Fig. 4. — Looking preferences for consistent and inconsistent events in Experiment 5 (n = 48). Infants significantly differentiated between these events when groups were composed of animate, socially affiliated individuals [who either shared visual features (homogeneous groups) or shared no such features (heterogeneous groups)], but not when they were composed of inanimate entities (*P < 0.05). Error bars represent SEM.

The successful replication of the heterogeneous condition in Experiment 5 confirms that infants track behavioral consistency among social group members even when there are no visual cues to group membership. However, it does not provide a conclusive answer as to why the direction of looking preference reverses in the absence of visual cues. To provide positive evidence for the argument that these stimuli are more difficult to process, one would want to show that manipulations ameliorating that difficulty shift looking times back in the direction of longer looks to inconsistent events. We attempted to provide such evidence in two ways. First, we replicated Experiment 4 with a group of older infants, who should be better able to maintain representations of the social ties between the disparate individuals composing each group (35). Second, we tested a new group of 8-month-old infants using the displays and method of the heterogeneous condition of Experiment 4, but keeping proximity as a cue to social group membership not just during the introduction, but throughout the familiarization and test trials. In both cases, the changes produced significant shifts in the direction of infants' test trial looking preferences, toward longer looking to inconsistent trials, compared with those seen in Experiment 4 (Text S1). Thus, shared appearance cues help infants to keep track of social group relations when other cues to social affiliation are absent, rendering the homogeneous displays of Experiments 1, 2, and 5 easier to process than the heterogeneous displays. Nevertheless, shared appearance is neither sufficient (in Experiment 3) nor necessary (in Experiments 4 and 5) to establish social group relations.

Discussion

From a young age, children acquire stereotypes about social groups and are motivated to conform to members of their ingroup and of the majority consensus (7–19). Both of these aspects of social cognition rely on an expectation that social group members act alike. One of the major questions regarding the ontogeny of this expectation is whether children learn to use group membership to predict or guide behavior once they begin interacting broadly with others, or whether this expectation can emerge before substantial intergroup experience or linguistic input.

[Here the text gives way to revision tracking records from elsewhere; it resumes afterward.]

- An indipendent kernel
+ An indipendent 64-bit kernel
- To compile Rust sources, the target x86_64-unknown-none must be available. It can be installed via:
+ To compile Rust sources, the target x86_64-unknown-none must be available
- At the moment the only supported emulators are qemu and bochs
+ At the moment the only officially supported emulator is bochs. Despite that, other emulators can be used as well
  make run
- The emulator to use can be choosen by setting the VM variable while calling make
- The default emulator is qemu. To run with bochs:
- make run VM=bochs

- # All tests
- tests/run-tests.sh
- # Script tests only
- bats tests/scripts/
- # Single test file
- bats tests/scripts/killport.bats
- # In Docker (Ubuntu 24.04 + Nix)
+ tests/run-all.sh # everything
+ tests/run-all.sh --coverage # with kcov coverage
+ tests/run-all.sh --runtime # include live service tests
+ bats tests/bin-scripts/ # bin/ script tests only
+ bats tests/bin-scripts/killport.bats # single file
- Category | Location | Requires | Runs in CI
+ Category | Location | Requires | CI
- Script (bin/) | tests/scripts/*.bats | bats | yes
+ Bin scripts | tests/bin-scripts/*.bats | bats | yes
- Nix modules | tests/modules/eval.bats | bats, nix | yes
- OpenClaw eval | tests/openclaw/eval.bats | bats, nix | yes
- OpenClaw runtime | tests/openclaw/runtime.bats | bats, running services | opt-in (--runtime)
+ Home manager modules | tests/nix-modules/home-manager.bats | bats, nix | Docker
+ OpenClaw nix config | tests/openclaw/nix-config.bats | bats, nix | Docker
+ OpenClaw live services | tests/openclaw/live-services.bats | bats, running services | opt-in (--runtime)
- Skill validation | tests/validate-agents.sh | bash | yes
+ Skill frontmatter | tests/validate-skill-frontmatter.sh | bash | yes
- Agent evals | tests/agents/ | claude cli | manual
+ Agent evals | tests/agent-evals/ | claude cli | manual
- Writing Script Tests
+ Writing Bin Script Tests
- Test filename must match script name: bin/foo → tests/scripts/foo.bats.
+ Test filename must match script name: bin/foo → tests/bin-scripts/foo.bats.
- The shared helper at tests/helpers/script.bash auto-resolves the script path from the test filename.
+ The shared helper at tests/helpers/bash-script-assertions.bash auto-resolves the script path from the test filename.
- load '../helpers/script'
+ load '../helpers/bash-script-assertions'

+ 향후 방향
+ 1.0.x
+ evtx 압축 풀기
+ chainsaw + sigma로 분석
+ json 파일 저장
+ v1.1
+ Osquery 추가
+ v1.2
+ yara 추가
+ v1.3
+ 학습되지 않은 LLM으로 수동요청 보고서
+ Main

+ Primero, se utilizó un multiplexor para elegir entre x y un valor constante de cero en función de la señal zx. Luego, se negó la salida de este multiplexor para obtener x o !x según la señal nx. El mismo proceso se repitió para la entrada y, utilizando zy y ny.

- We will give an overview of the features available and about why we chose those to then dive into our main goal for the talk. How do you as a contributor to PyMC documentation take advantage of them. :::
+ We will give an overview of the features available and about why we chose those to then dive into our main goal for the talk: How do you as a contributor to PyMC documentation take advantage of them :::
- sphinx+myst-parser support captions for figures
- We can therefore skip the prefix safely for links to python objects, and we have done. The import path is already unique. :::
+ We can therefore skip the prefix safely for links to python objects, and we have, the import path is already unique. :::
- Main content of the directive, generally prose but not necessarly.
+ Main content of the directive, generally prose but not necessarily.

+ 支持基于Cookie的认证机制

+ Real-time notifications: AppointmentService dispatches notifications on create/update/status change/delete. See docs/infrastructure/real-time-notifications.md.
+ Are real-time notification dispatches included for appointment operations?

The results of the present experiments provide evidence supporting the latter view. We find that infants possess an early-developing expectation that social group members will or should act in similar ways, before they are able to engage in robust imitation of others or discussion of stereotypes. Infants in the second half of the first year of life expect that members of the same social group will both engage in similar actions and make similar choices. Affiliative cues to the existence of social relationships between animate figures were both necessary and sufficient to prompt infants to differentiate instances of behavioral consistency and inconsistency by those figures. These affiliative cues were only effective within the animate domain, as infants failed to show the same expectation of shared behavior when they were presented with the same proximity and synchrony cues in the context of inanimate figures (Experiments 2 and 5). The results also showed that visual correlates of category membership play a similar role for infants as they do for adults—such cues are neither necessary (Experiment 4) nor sufficient (Experiment 3) to prompt representations of social groups. Nevertheless, the removal of visual cues to social group membership produced a reversal in infants' looking preferences (Experiments 4 and 5), suggesting that visual cues substantially amplify the ability to identify and learn about groups of socially interacting individuals.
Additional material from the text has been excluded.